▶ _Extracted entries_:
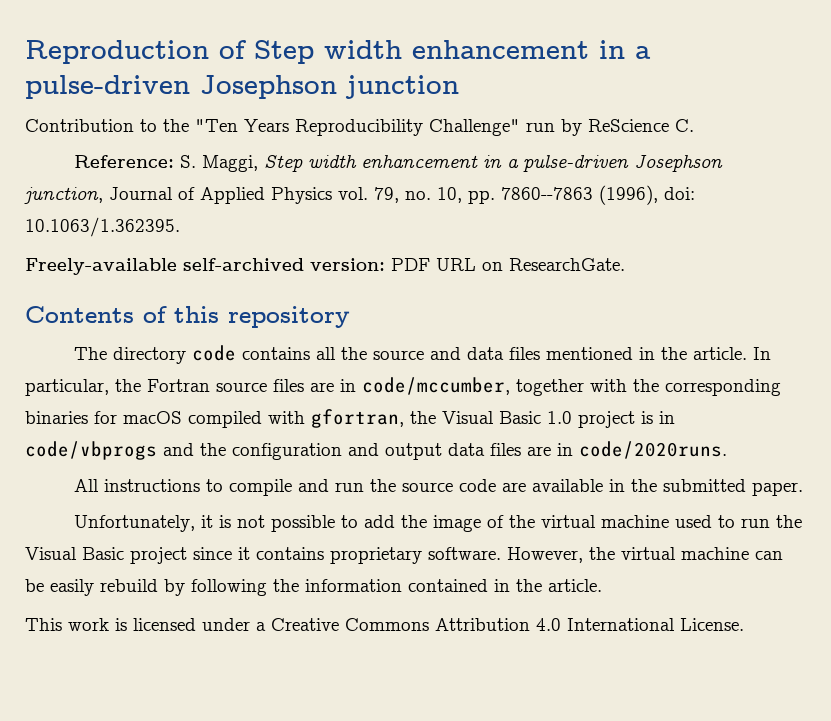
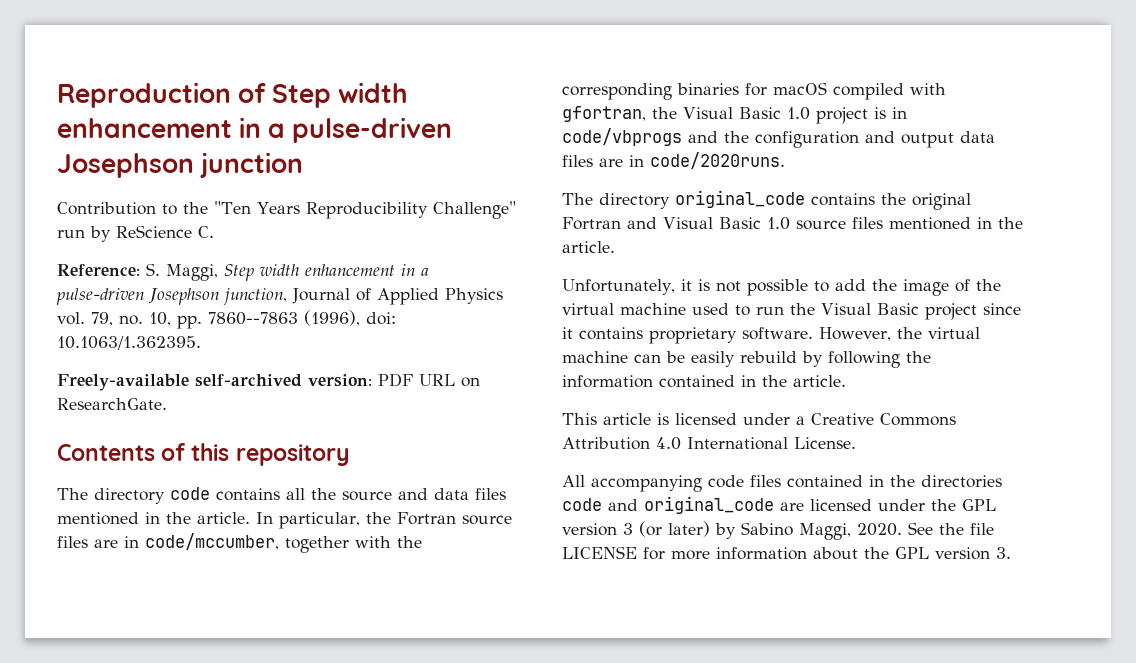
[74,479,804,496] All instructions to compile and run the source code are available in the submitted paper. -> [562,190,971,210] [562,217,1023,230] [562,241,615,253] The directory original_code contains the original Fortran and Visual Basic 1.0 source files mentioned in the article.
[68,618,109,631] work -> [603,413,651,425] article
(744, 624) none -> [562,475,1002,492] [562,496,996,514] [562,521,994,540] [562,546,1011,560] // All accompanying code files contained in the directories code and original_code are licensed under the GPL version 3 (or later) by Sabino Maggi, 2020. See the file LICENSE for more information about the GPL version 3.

* * *

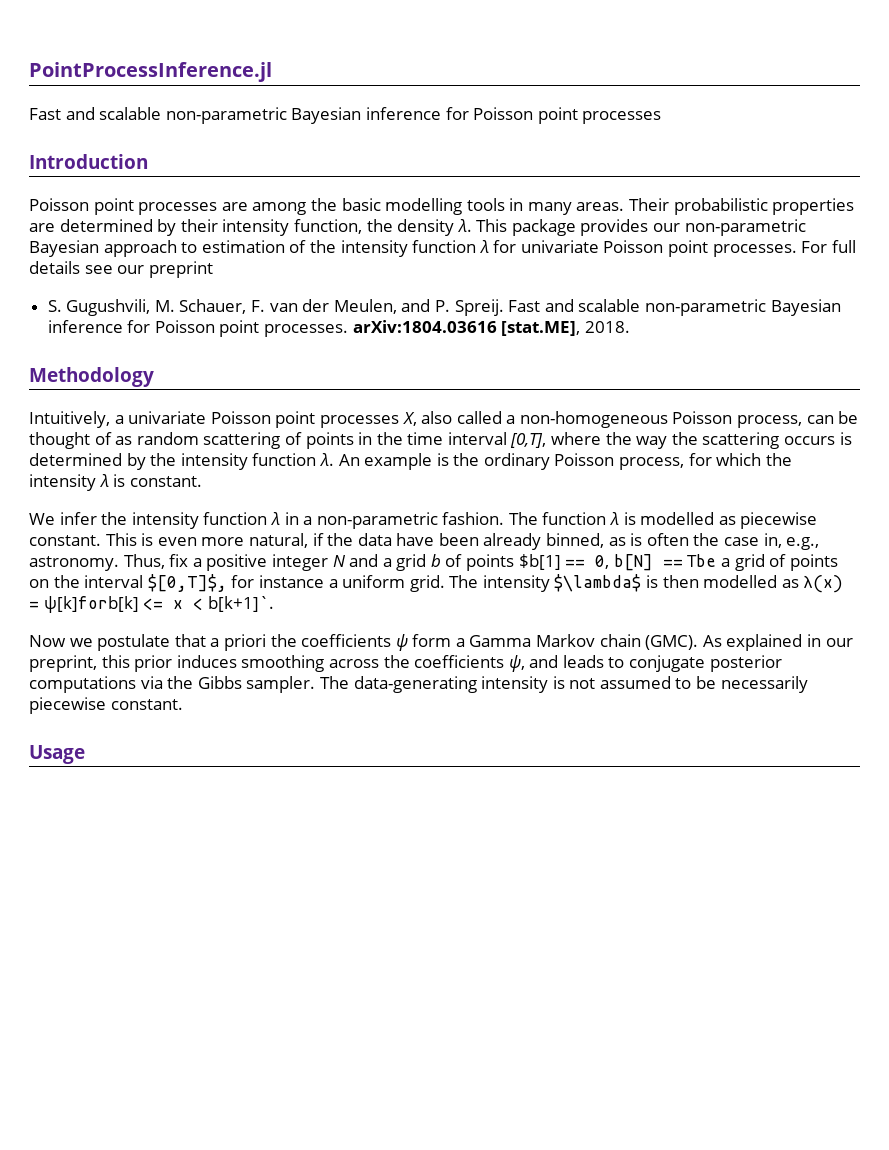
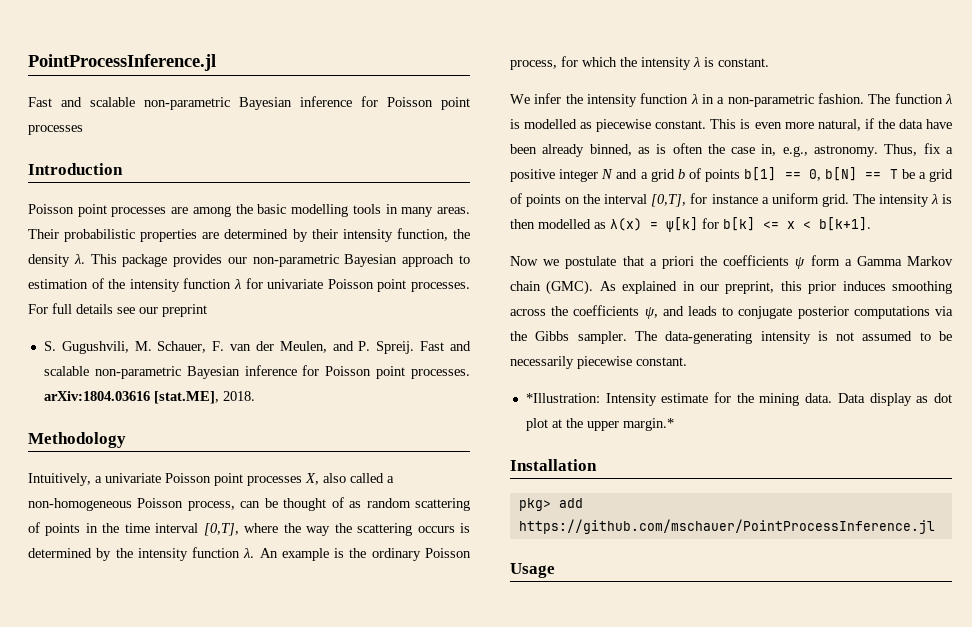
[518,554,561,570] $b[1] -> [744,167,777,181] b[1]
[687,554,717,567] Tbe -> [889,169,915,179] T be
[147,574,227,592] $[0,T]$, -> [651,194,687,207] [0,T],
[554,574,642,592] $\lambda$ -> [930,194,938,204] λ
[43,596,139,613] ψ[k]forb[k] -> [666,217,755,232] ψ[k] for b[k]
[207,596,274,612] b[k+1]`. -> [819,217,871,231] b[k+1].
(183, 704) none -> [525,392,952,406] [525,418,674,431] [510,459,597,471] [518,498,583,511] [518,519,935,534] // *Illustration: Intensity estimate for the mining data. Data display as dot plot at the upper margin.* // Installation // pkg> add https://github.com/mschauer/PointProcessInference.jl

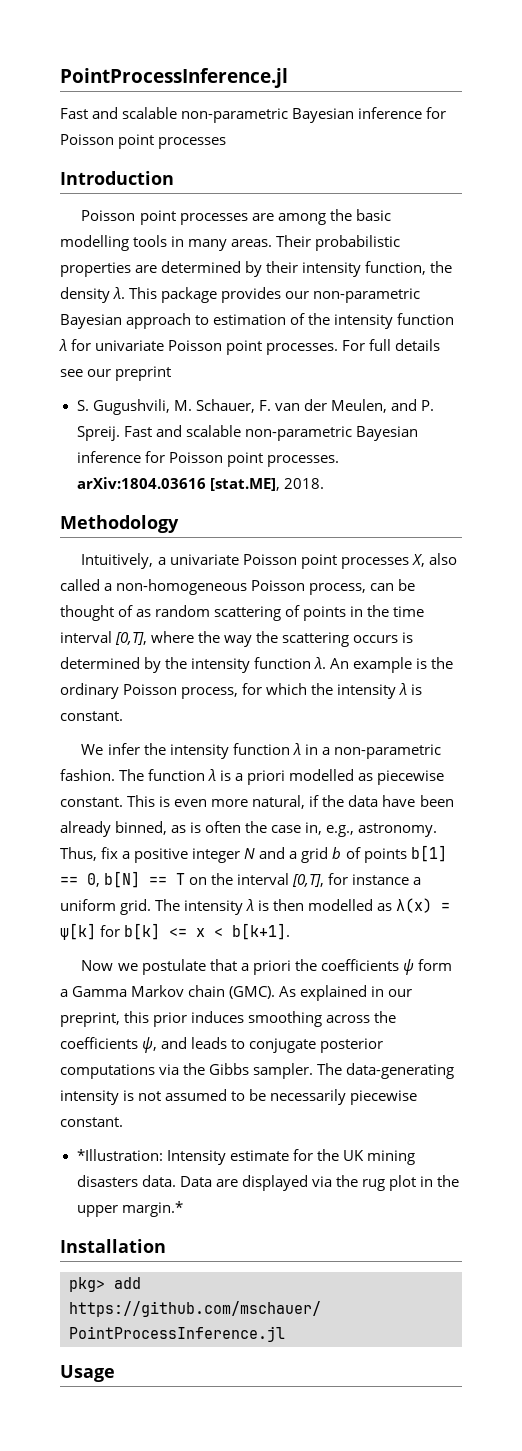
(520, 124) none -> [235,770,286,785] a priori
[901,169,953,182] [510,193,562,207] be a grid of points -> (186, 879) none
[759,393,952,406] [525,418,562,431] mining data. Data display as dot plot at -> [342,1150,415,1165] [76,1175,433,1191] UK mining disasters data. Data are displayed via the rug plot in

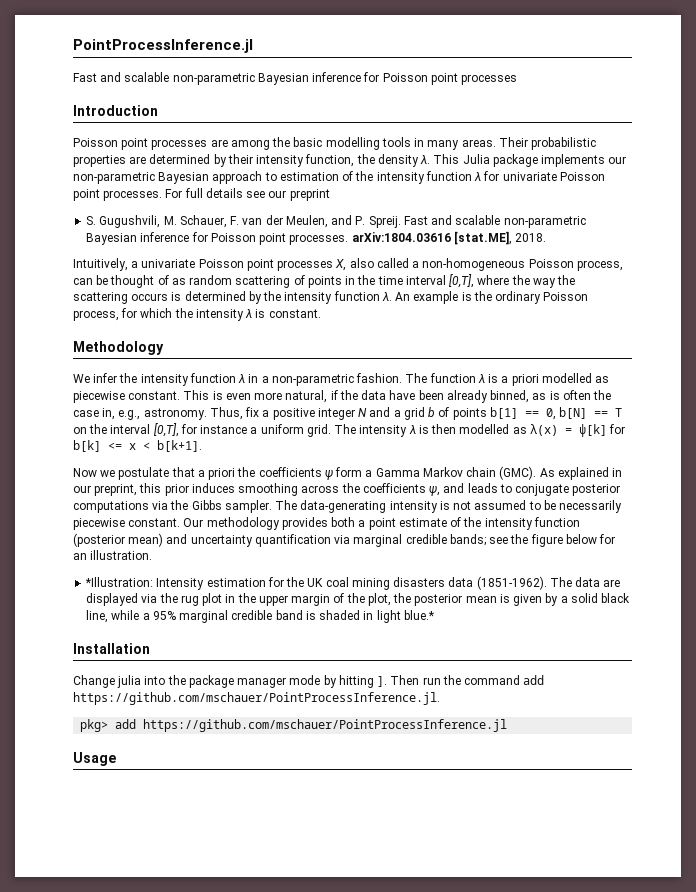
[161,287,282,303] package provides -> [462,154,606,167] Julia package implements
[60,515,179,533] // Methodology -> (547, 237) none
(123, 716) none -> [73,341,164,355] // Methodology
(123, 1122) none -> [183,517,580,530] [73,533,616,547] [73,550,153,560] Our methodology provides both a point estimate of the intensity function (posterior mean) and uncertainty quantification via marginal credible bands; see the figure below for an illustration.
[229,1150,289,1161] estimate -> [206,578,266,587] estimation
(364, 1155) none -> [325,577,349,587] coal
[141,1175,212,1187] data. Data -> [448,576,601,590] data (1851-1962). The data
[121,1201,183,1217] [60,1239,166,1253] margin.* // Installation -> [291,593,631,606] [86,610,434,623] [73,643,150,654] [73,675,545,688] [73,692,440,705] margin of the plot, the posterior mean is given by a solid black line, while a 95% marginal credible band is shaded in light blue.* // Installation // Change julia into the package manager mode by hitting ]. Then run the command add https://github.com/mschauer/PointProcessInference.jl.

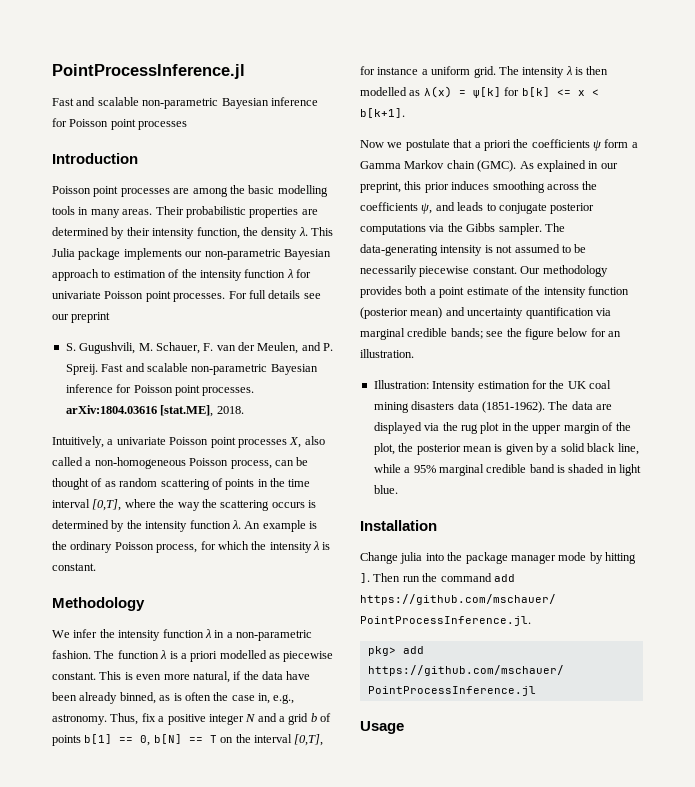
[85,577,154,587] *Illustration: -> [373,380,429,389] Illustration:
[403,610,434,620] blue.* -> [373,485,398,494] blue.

▶ _Problem requirements_: Tell how many lines of the entries above include "data". The answer should be the number and nothing more.

▶ _Answer to this task_: 3